= Beginning of Section =

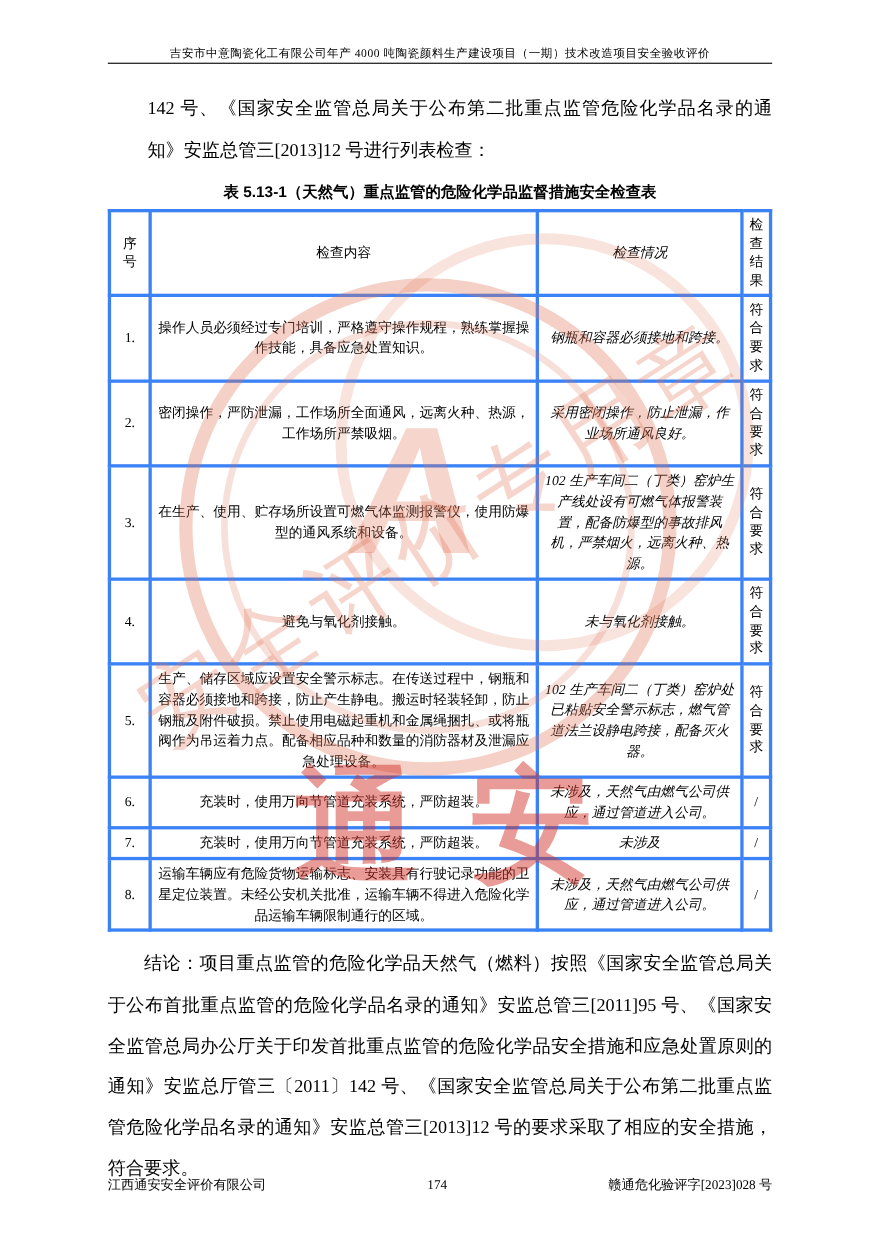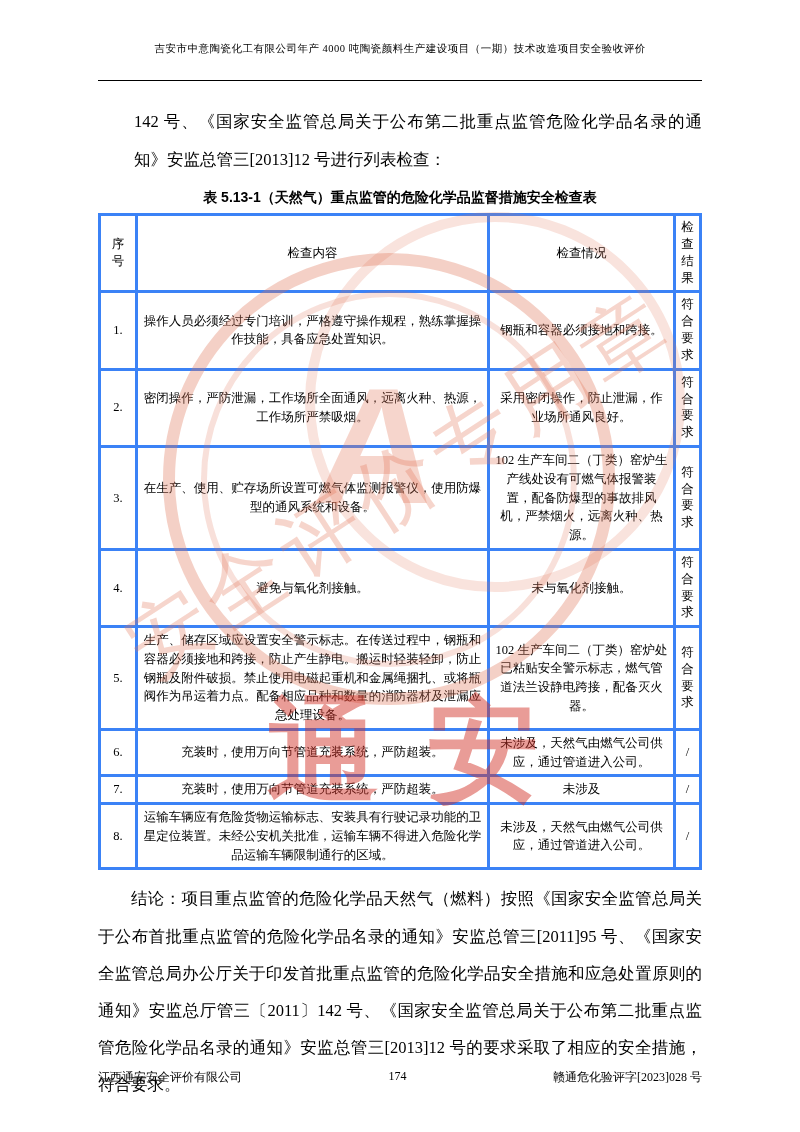--- a/index.html
+++ b/index.html
@@ -12,21 +12,21 @@
     color:#000;
     font-family:"Liberation Serif","DejaVu Serif",serif;
     padding:42px 98px 0 98px;
     overflow:hidden;
   }
   
   .hdr {
     text-align:center;
     font-size:10.5px;
     letter-spacing:0.5px;
-    padding-bottom:24px;
+    padding-bottom:1px;
     border-bottom:1px solid #000;
   }
   
   .intro {
     margin-top:22px;
     font-size:16.5px;
     line-height:2.3;
     text-align:justify;
     margin-left:36px;
   }
@@ -48,21 +48,21 @@
   table.check th, table.check td {
     border:3px solid #3b82f6;
     padding:3px 5px;
     text-align:center;
     vertical-align:middle;
     line-height:1.5;
     word-break:break-all;
   }
   table.check thead th { height:60px; font-weight:normal; }
   .col-no { width:37px; }
-  .col-situation { width:186px; }
+  .col-situation { width:186px;font-style:italic; }
   .col-result { width:26px; padding-left:2px; padding-right:2px; }
   .vstack {
     display:inline-block;
     width:1.05em;
     word-break:break-all;
     line-height:1.35;
     text-align:center;
   }
   
   .conclusion {
@@ -71,21 +71,21 @@
     line-height:2.25;
     text-align:justify;
     text-indent:2em;
   }
   
   .ftr {
     position:absolute;
     left:98px; right:98px; bottom:46px;
     display:flex;
     justify-content:space-between;
-    align-items:flex-start;
+    align-items:center;
     font-size:12px;
     gap:36px;
   }
   
   .watermark { position:absolute; inset:0; pointer-events:none; z-index:4; }
   .wm-ring {
     position:absolute; left:163px; top:253px;
     width:452px; height:452px;
     border:12px solid rgba(224,116,87,0.34);
     border-radius:50%;

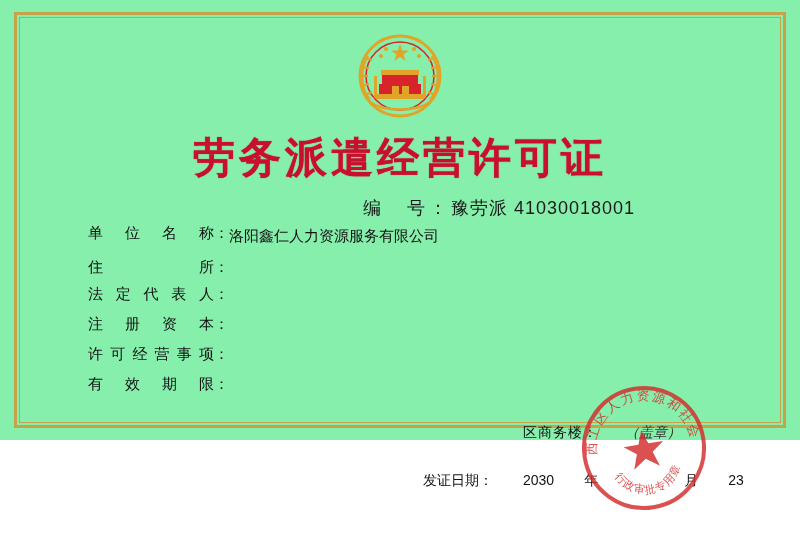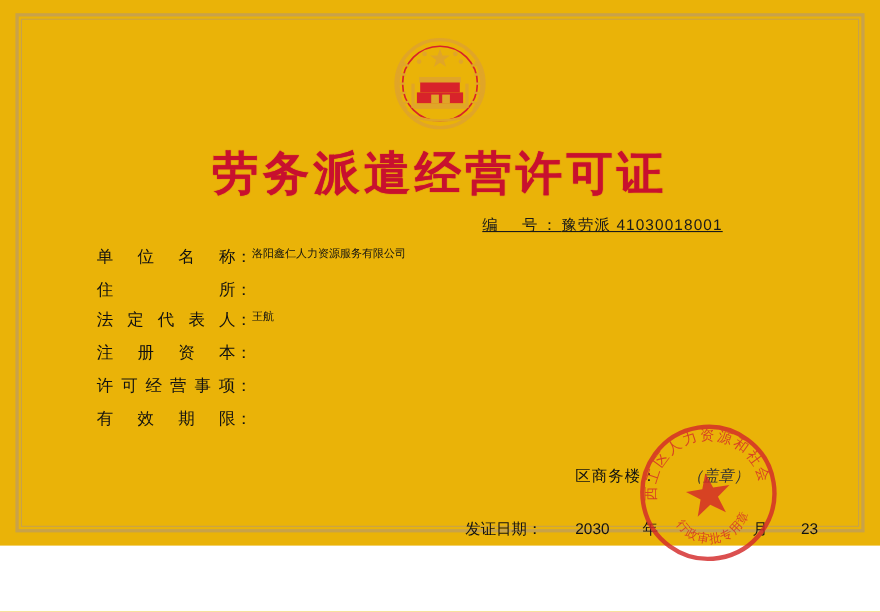--- a/index.html
+++ b/index.html
@@ -9,22 +9,22 @@
   body {
     width: 800px;
     height: 556px;
     background: #ffffff;
     font-family: "Liberation Sans", sans-serif;
     overflow: hidden;
   }
   .certificate {
     position: relative;
     width: 800px;
-    height: 496px;
-    background: #eab308;
+    height: 440px;
+    background: #86efac;
     box-sizing: border-box;
   }
   
   .border-outer {
     position: absolute;
     left: 14px;
     top: 12px;
     right: 14px;
     bottom: 12px;
     border: 3px solid #c8a24a;
@@ -58,27 +58,26 @@
     text-align: center;
     font-family: "DejaVu Sans", "Liberation Sans", sans-serif;
     font-size: 42px;
     font-weight: bold;
     letter-spacing: 4px;
     color: #c8102e;
     text-shadow: 0 0 1px #c8102e;
   }
   .serial {
     position: absolute;
-    right: 143px;
+    right: 165px;
     top: 196px;
-    font-size: 14px;
+    font-size: 18px;
     color: #1a1a1a;
     letter-spacing: 1px;
     white-space: nowrap;
-    text-decoration: underline;
   }
   .serial .lbl { letter-spacing: 4px; }
 
   .fields {
     position: absolute;
     left: 88px;
     top: 224px;
     right: 60px;
   }
   .row {
@@ -92,21 +91,21 @@
     width: 126px;
     flex: 0 0 126px;
     display: flex;
     justify-content: space-between;
     font-size: 15px;
     color: #111111;
   }
   .row .value {
     flex: 1;
     line-height: 1.55;
-    font-size: 10px;
+    font-size: 15px;
     color: #111111;
   }
   .row.addr { margin-bottom: 8px; }
 
   .issuer-block {
     position: absolute;
     right: 92px;
     top: 424px;
     width: 300px;
     text-align: right;
@@ -228,21 +227,20 @@
 
     <div class="row">
       <div class="label">
           <span>法</span>
           <span>定</span>
           <span>代</span>
           <span>表</span>
           <span>人</span>
         </div>
       <div class="colon-sep">：</div>
-      <div class="value">王航</div>
     </div>
 
     <div class="row">
       <div class="label">
           <span>注</span>
           <span>册</span>
           <span>资</span>
           <span>本</span>
         </div>
       <div class="colon-sep">：</div>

= End of Section =

> DIRECTIONS FOR THIS TASK:
Reproduce the entries above exactly, but only the lines between the line holding "table.check thead th" and the line holding "line-height:1.35;", inclusive.

> YOUR RESPONSE:
   table.check thead th { height:60px; font-weight:normal; }
   .col-no { width:37px; }
-  .col-situation { width:186px; }
+  .col-situation { width:186px;font-style:italic; }
   .col-result { width:26px; padding-left:2px; padding-right:2px; }
   .vstack {
     display:inline-block;
     width:1.05em;
     word-break:break-all;
     line-height:1.35;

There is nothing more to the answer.